The homogeneous Fenton reaction is limited by its pH requirements for the addition of the iron source and by the safety risks of working with high concentrations of hydrogen peroxide (H2O2) - both of which are major obstacles in the path toward utilizing this reaction for practical applications. In this study, we present a novel heterogeneous photo-self-Fenton system of iron-doped resorcinol formaldehyde (FRF) resin. This system is able to generate and utilize H2O2 in-suit, making it highly efficient at degrading and mineralizing various types of antibiotics (macrolides, sulfonamides, tetracyclines, quinolones) at a neutral pH without the need for additional reagents.
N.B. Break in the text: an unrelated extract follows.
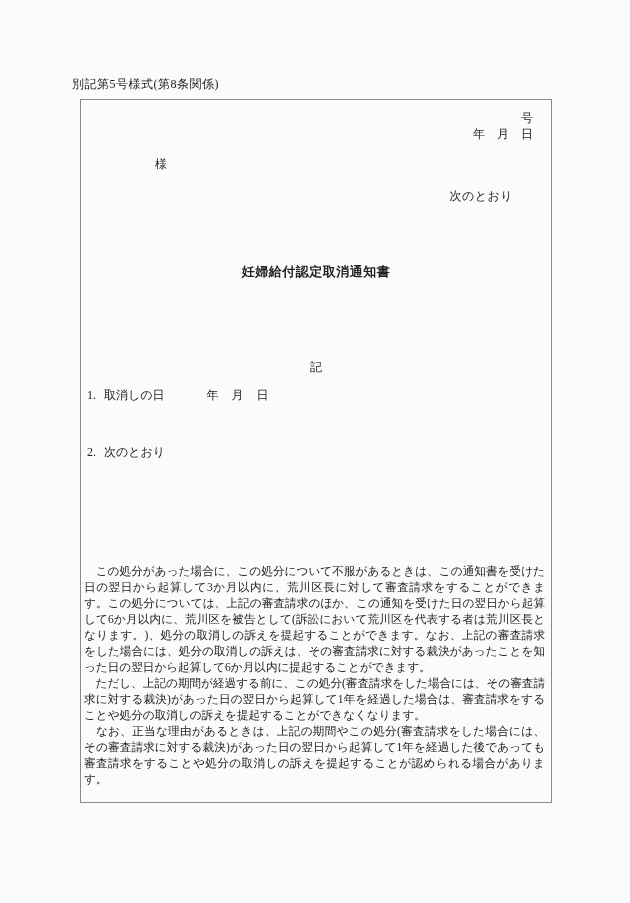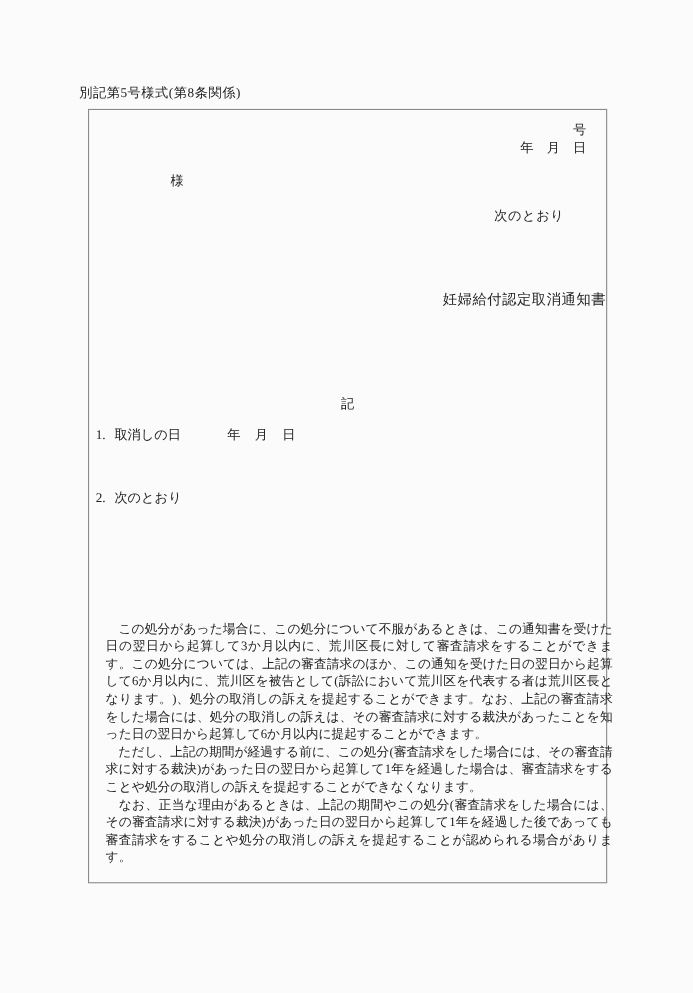"妊婦給付認定取消通知書" .doc-title { font-weight: none -> bold; text-align: right -> center }
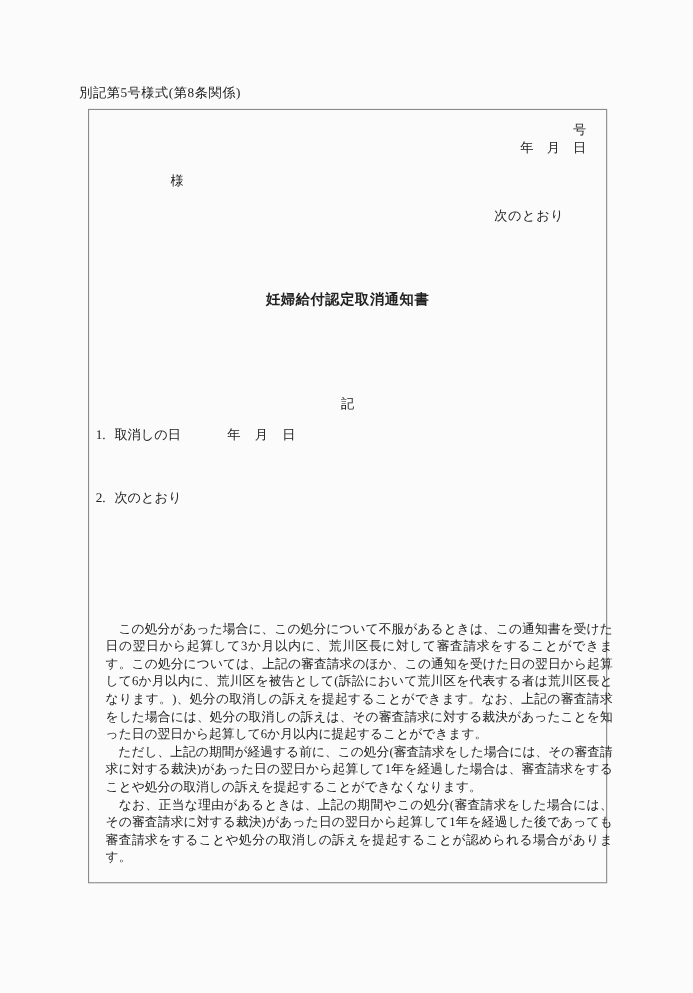"この処分があった場合に、この処分について不服があるときは、この通知書を受けた日の" .notice { left: 15px -> 3px }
Remarkably, the degradation rate constant of oxytetracycline (OTC) increased by 34.2 times compared to the resorcinol formaldehyde (RF) photocatalysis. The enhanced degradation performance of this system is attributed to (i) The Iron-anchored RF, which facilitates the rapid transfer of photogenerated electrons, thereby accelerating the recycling of iron ions and improving the migration and separation efficiency of photogenerated carriers. (ii) The heterogeneous photo-self-Fenton reaction using in situ generated H2O2 to produce abundant hydroxyl radicals. Finally, the mechanism of action and the mineralization pathway of OTC were systematically studied. The OTC undergoes demethylation, hydroxylation, and ring-opening and ultimately is completely mineralized to CO2 and H2O. The work provides a new sustainable pathway for extensively constructing heterogeneous photo-self-Fenton systems.